お分かりの通り、痛みと組織の質は別のものであり、共通する時もありますがほとんどの場合はそうではありません。皮膚下の固まった部分の全てに問題があると考えるのは簡単ですが、実際には、そうした部分のほとんどはおそらく正常で健康的な感触です。そして、。体のどこに感じるかに関わらず、痛みはコリや癒着、瘢痕組織にはあまり関係がなく、それよりも特定の部分の周りで反応している神経に関係しているのです。これを理解することで有益で進歩的な見解を得ることができますが、それは、組織が「硬い」「凝っている」と感じることを異常だとみなさなくなれば、自分自身やヨガの生徒、マッサージのクライアントのための反偽薬を作り出すことが少なくなるからです。(反偽薬とは、痛みのように悪い結果をもたらしてしまう、無害な事柄や行動への否定的な思い込みのことです)
誤解その3 : 筋膜は脱水することがあり、ローリングやマッサージで脱水を治すのに役立つ。
これは本当に興味をそそる考えですが、私の知識の範囲では、この主張を支持する研究はありません。これに関する問題点のひとつは、脱水や水分補給プロセスの仕組みが明確にされていないと言うことです。
簡単に言えば、結合組織は細胞やコラーゲン繊維、基質と呼ばれるゼラチン状の非生物から作られています。筋膜が脱水するというなら、おそらく基質が脱水するのだと考えられます。

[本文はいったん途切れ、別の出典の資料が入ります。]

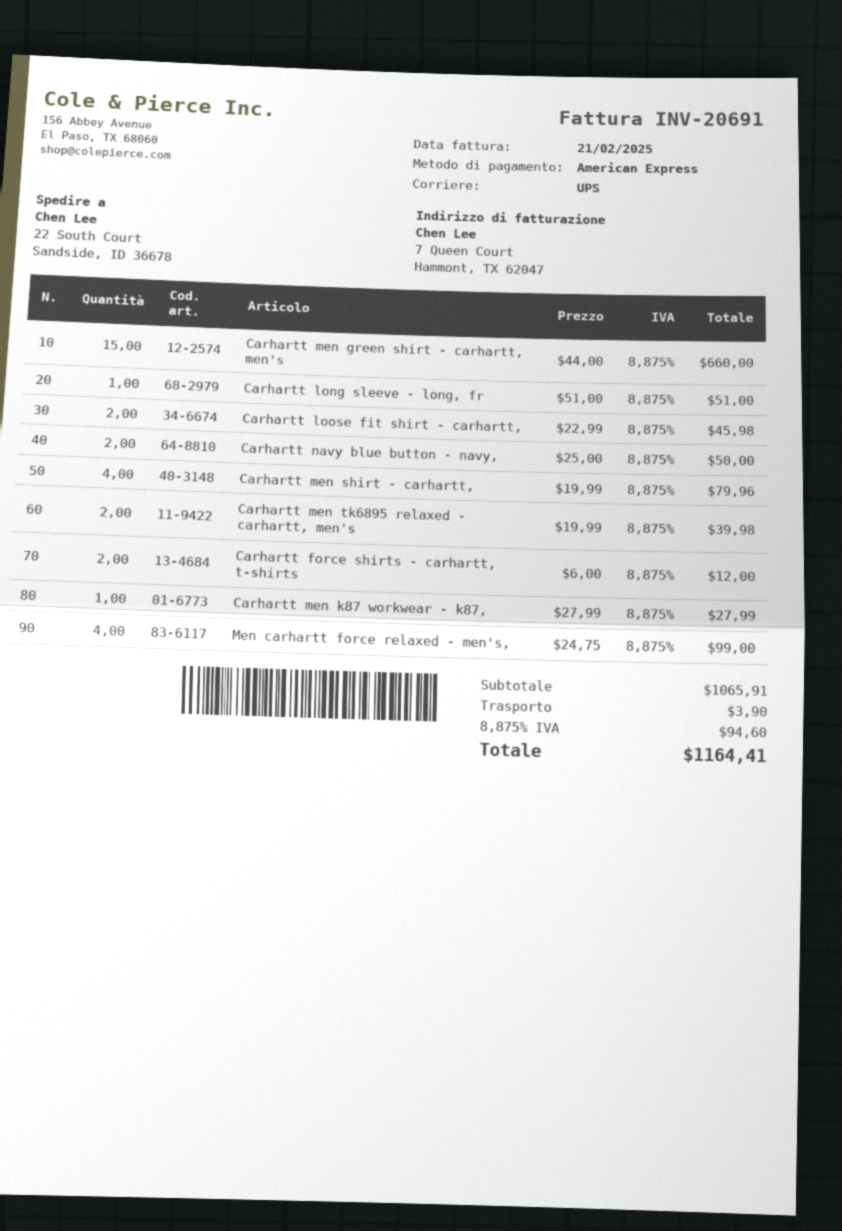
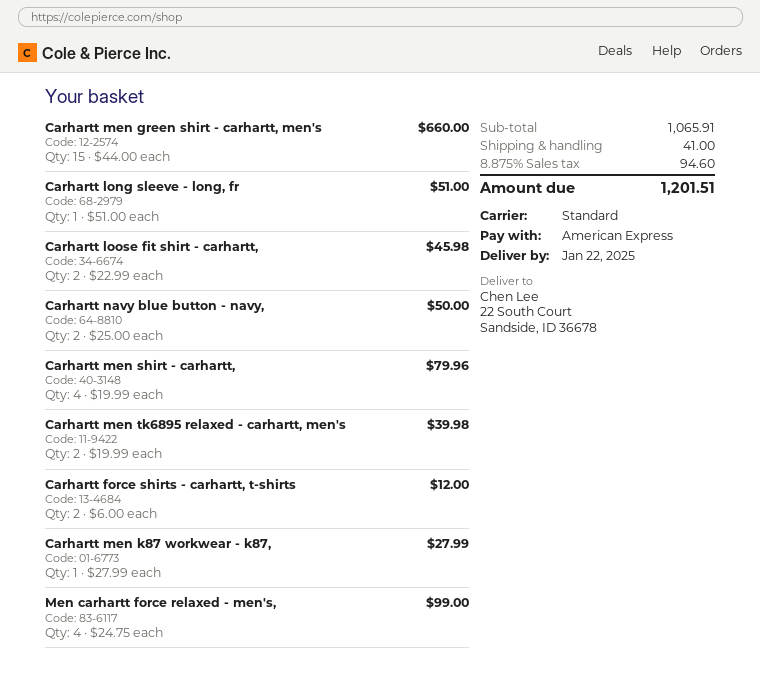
shipping method: UPS -> standard
shipping: 3.90 -> 41.00
total: 1164.41 -> 1201.51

しかし、どのように基質が脱水していると確認できるのか、私にはわかりません。外から見てわかるのでしょうか?おそらく皮膚を見て?どこかに痛みを感じているからでしょうか?(先程述べたように、痛みと組織の状態にはあまり関係性がありません。)
たとえ筋膜の脱水状態を調べる確かな方法があったとしても、どのようにマッサージやフォームローラーでのローリングが水分補給するのか、はっきりしません。結合組織の基質は確かに水分を含んでいますが、ローリングの圧力がこの水分をどのように変化させるのでしょう?(飲んだ水分は基質の水分とは異なる経路を通っているので、筋膜の水分補給とは異なります。)ローリングが筋膜に新たな水分を加えるのか(どのように?)、すでに存在している水分を体の別の場所から脱水した場所へ移動させるのか?もしローリングで水分が増えるのなら、皆さんの臀部は、毎日何時間も座ることで圧力がかかっているので、とても水分に満ちていて特別に健康的なはずです。

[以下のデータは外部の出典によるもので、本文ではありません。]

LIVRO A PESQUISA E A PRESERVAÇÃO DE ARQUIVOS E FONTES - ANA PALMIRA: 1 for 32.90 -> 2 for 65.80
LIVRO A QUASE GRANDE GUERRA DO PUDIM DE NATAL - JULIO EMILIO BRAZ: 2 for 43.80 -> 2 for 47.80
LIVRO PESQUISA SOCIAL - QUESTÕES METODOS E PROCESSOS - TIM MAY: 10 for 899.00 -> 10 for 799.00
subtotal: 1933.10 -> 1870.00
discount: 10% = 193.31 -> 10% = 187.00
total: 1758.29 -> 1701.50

多くの人がこの水分の話を信じているのは、賢いヨガのインストラクターや経験豊かなマッサージの先生など知識豊かな誰かから聞いたからでしょう。しかし、実際に結合組織の生理学にこの主張を裏付けるものを探してみれば、それはあまり多くないということに気づきます。マッサージが脱水した筋膜に水分を与えるのは本当かもしれませんが、明らかな方法でこれを示す研究はまだ存在しないのです。科学が何か確かな証拠を作り上げるまでは、このような主張をするのは少し待った方がヨガ界のために良いのではないでしょうか。
要約すれば、筋膜は、あまりある理由から信じられないほど素晴らしい体組織です。しかし、言葉を選んで、ほぐしたり水分補給しなければならない痛みのある癒着や瘢痕組織でいっぱいだというような筋膜についての主張をやめることが、自分自身や生徒に対しても良いことでしょう。また、マッサージセラピーや、ボールやフォームローラーなどセルフマッサージの道具は本当に素晴らしく多くの人に素晴らしい効果をもたらすものですが、こうしたマッサージにおいて、多くの場合に見落とされがちな神経の役割への気づきを認めたり伝えたりすれば、これらの道具を自分自身や生徒、クライアントのために、よりパワフルに使うことが出来るようになるはずです。